═════ Exercise inputs ═════
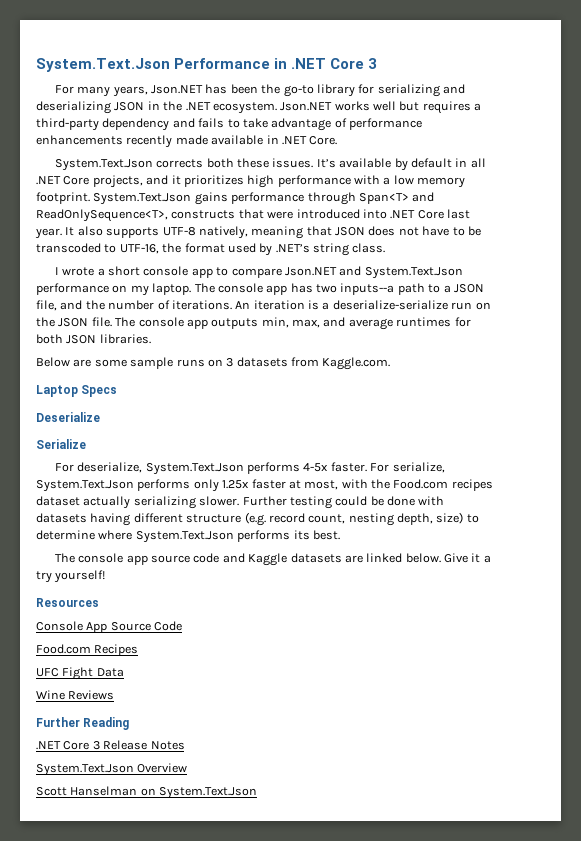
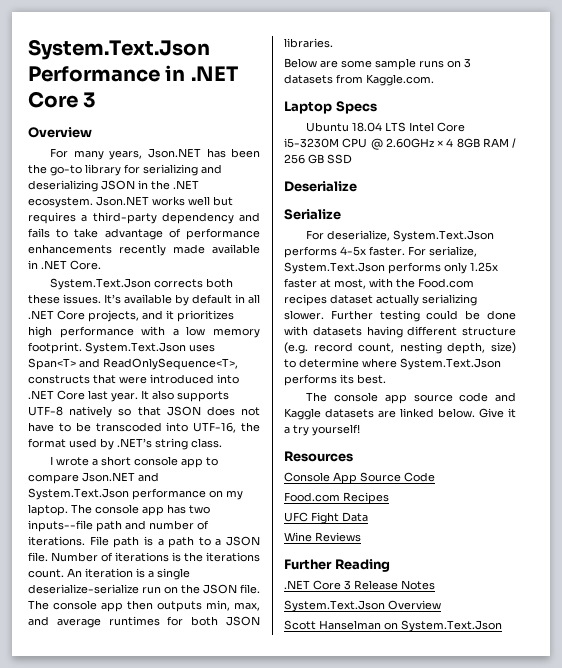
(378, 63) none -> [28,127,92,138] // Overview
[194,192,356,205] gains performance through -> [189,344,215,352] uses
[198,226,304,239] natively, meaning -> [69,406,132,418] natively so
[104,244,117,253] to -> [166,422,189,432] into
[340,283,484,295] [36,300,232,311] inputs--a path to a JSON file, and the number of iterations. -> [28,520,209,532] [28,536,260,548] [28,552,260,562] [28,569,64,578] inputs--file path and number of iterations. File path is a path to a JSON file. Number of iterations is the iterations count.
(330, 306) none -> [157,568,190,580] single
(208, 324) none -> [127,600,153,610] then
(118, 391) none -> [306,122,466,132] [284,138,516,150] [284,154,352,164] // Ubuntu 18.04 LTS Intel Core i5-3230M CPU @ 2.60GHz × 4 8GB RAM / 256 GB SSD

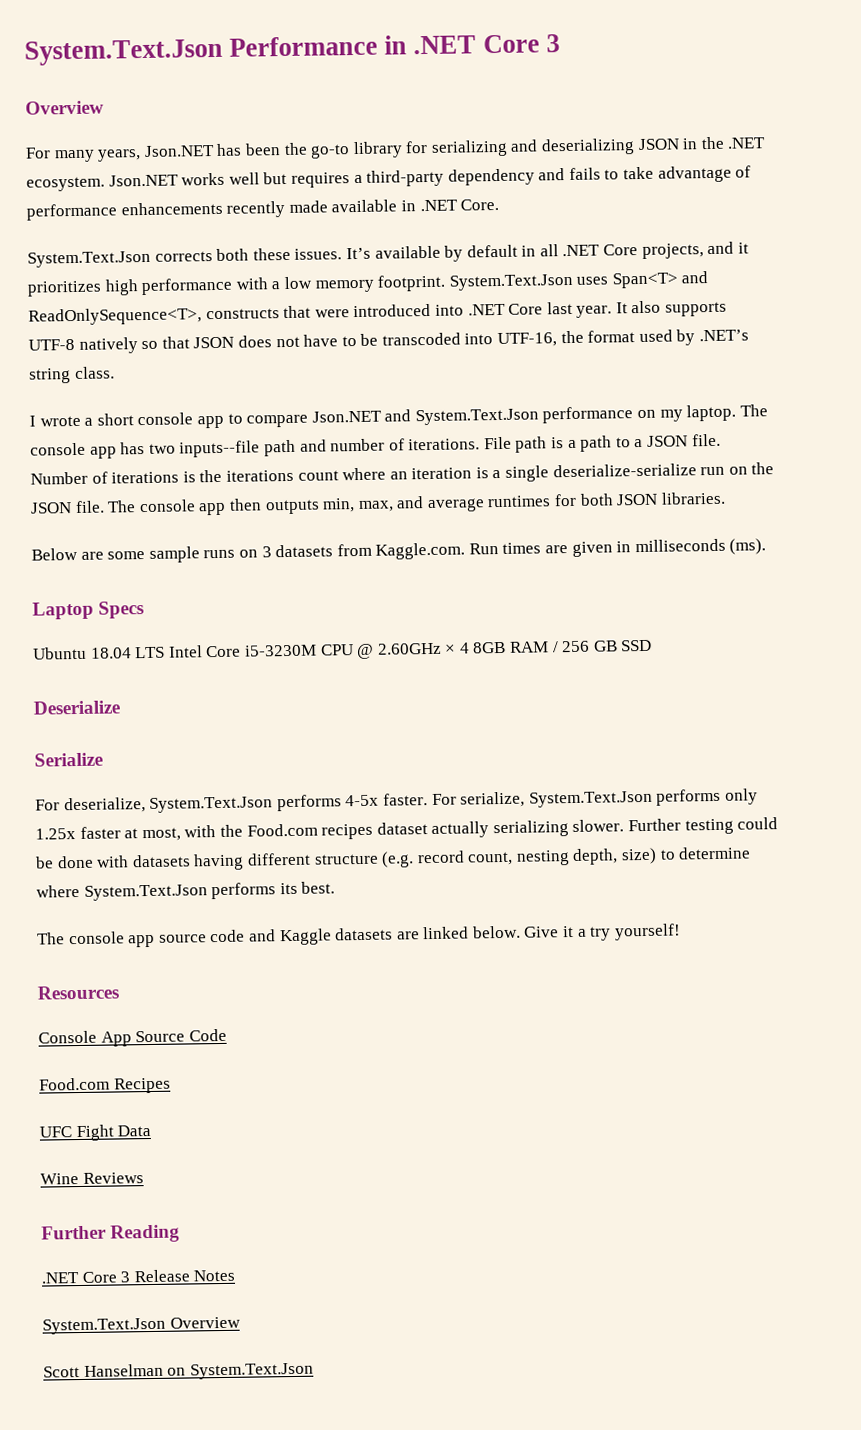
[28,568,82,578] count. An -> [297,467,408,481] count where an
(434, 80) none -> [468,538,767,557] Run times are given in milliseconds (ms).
═════
═════ Exercise inputs ═════
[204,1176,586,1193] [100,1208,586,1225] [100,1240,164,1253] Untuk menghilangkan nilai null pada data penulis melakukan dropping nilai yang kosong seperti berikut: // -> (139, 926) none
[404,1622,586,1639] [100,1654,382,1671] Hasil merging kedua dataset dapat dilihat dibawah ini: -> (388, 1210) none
═════
═════ Exercise inputs ═════
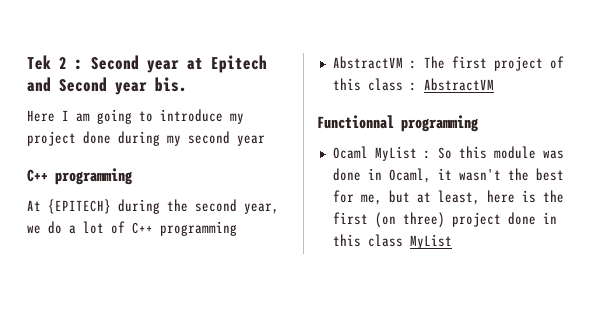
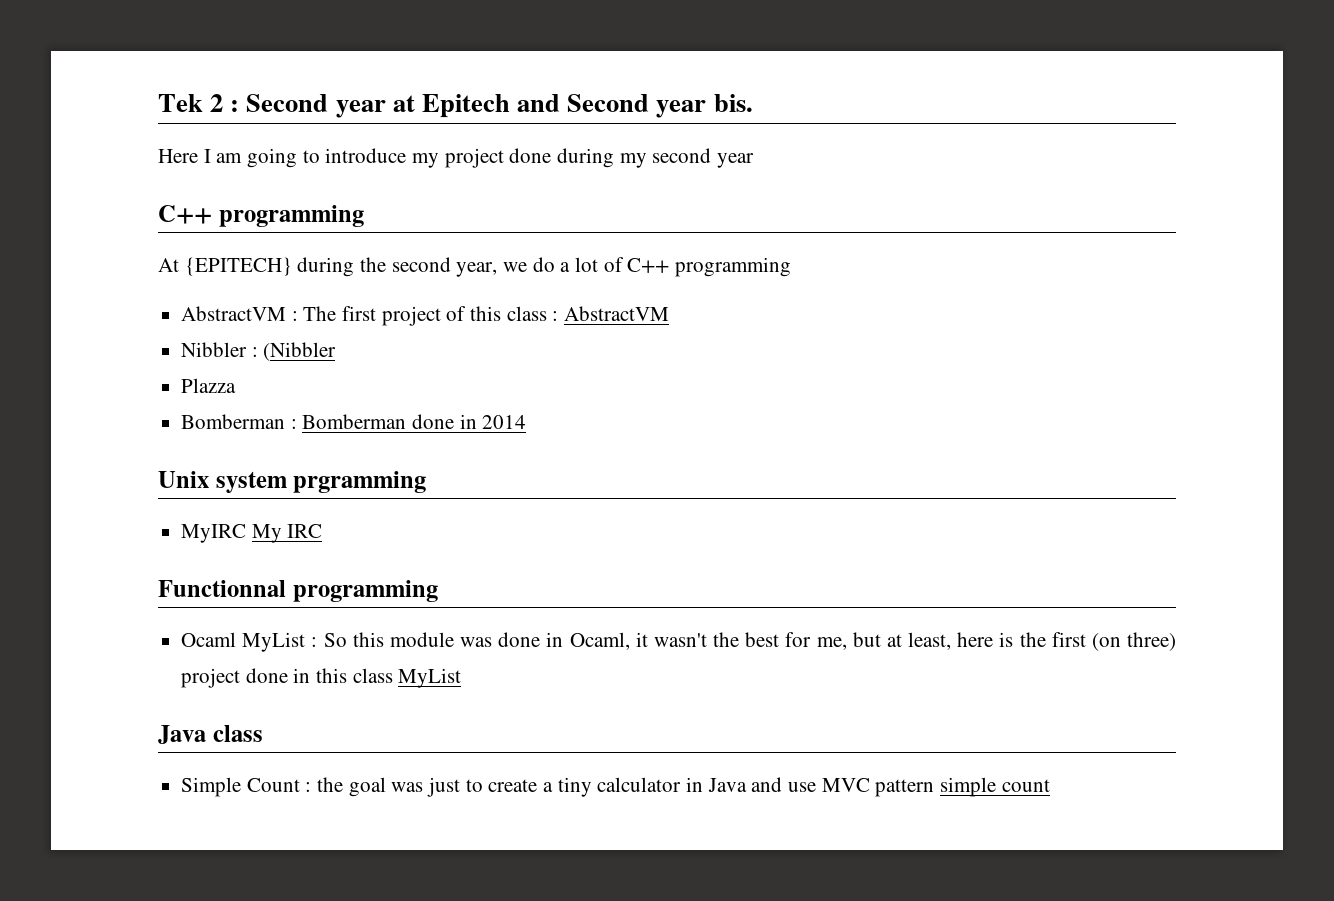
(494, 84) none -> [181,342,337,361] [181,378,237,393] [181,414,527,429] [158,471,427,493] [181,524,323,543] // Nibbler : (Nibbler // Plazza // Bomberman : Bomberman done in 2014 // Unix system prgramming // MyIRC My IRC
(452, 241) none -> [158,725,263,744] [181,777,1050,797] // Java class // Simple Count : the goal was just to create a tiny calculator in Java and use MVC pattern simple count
═════
> **What you have to do**
Transcribe each line of the data above, unaltered, from the one where "(378, 63) none -> [28,127,92,138] // Overview" appears to the one where "[104,244,117,253] to ->" appears, inclusive of both.

> **Answer to this problem**
(378, 63) none -> [28,127,92,138] // Overview
[194,192,356,205] gains performance through -> [189,344,215,352] uses
[198,226,304,239] natively, meaning -> [69,406,132,418] natively so
[104,244,117,253] to -> [166,422,189,432] into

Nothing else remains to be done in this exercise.